Would you please transcribe, exactly as written, the lines of the entries below starting at the one that holds "moved up: ESF" and ending at the one that holds "maio de 2026", both included?

Extracted data entries
________

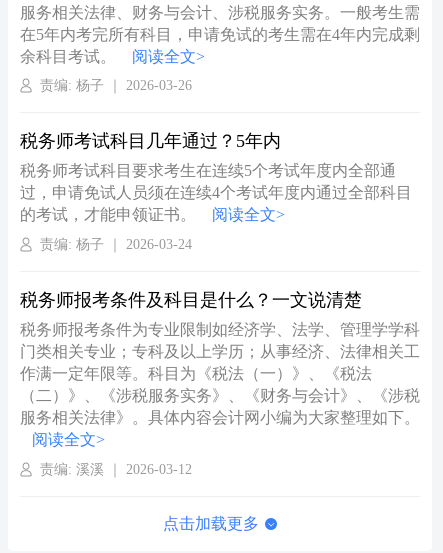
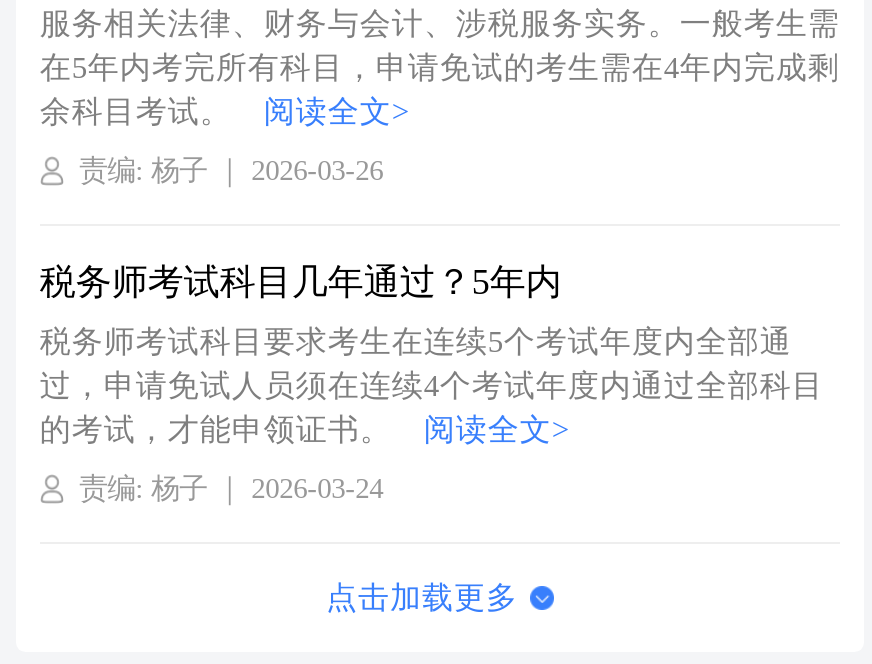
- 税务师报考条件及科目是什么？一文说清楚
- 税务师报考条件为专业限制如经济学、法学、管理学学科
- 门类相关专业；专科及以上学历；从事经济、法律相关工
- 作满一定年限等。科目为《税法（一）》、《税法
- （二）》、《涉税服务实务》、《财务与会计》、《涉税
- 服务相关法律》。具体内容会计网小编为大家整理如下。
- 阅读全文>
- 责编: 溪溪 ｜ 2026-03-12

________

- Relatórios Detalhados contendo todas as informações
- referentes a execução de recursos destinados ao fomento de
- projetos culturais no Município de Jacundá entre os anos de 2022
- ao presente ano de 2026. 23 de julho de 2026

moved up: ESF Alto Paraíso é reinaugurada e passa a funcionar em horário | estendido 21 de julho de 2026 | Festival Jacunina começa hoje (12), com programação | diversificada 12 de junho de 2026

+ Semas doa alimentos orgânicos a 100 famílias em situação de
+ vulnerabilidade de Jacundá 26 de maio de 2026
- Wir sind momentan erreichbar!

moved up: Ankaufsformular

________

(Written reply):
moved up: ESF Alto Paraíso é reinaugurada e passa a funcionar em horário | estendido 21 de julho de 2026 | Festival Jacunina começa hoje (12), com programação | diversificada 12 de junho de 2026

+ Semas doa alimentos orgânicos a 100 famílias em situação de
+ vulnerabilidade de Jacundá 26 de maio de 2026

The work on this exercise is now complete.